Under the agreements, Wyoming can receive $127 million in cash if Peabody walks away from its mine cleanup obligations in the state while in bankruptcy, while New Mexico would receive $32 million and Indiana would get $17 million.
Until now those liabilities were covered by a federal program known as self-bonding. It allows the largest miners to extract coal without setting aside cash or collateral. The program is currently under review.
Peabody’s agreements with Wyoming, New Mexico and Indiana are similar to deals reached by bankrupt coal miners Arch Coal and Alpha Natural Resources on self-bonds in Wyoming and West Virginia.
Peabody also overcame objections by funds affiliated with the United Mine Workers of America to its executive bonus plan.
The plan and another incentive plan for non-insider employees proposed setting aside up to $16.2 million in bonuses.
Peabody’s executive leadership team would be eligible for the bonuses if they hit performance targets through the end of next year.
The funds had argued the bonuses for the executives were unfair and retentive in nature.
Bonus plans in bankruptcies routinely come under scrutiny, especially by the U.S. trustee, over concerns they are mainly intended to keep insiders from quitting.
Bonus plans emerged as an alternative way to reward company leaders after changes to the U.S. bankruptcy code in 2005 essentially abolished retention payments for top executives while companies were slashing payrolls.
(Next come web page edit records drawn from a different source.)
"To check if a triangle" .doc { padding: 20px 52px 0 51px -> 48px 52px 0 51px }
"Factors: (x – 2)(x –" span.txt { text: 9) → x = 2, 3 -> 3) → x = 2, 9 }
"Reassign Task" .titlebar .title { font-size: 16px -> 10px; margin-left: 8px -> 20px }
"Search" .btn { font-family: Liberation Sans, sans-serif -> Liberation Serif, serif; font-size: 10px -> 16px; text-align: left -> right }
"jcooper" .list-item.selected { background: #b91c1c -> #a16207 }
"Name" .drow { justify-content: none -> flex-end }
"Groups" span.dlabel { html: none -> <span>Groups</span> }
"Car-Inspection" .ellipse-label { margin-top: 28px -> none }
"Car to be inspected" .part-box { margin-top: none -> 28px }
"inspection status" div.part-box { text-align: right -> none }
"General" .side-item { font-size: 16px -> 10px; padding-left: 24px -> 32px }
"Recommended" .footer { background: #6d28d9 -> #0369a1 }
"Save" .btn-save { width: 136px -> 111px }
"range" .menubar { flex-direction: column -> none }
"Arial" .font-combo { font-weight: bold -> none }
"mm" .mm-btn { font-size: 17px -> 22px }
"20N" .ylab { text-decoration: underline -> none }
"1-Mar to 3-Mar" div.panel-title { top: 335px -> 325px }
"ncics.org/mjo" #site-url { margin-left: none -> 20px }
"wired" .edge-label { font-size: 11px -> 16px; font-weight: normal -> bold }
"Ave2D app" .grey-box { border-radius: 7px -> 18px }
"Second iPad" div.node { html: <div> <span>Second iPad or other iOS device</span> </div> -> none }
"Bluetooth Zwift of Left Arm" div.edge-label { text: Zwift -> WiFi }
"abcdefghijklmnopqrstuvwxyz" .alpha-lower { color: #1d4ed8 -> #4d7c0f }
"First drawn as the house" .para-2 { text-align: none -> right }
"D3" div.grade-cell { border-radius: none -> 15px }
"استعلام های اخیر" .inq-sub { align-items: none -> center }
To win court approval, debtors must prove the plans pay for performance rather than simply substitute for retention payments.
Hurt by weak prices for coal and unable to service $10.1 billion in debt, much of it incurred to finance expansion into Australia, Peabody filed for bankruptcy in April.
The case is In re Peabody Energy Corp, in U.S. Bankruptcy Court, Eastern District of Missouri, No. 16-42529-399.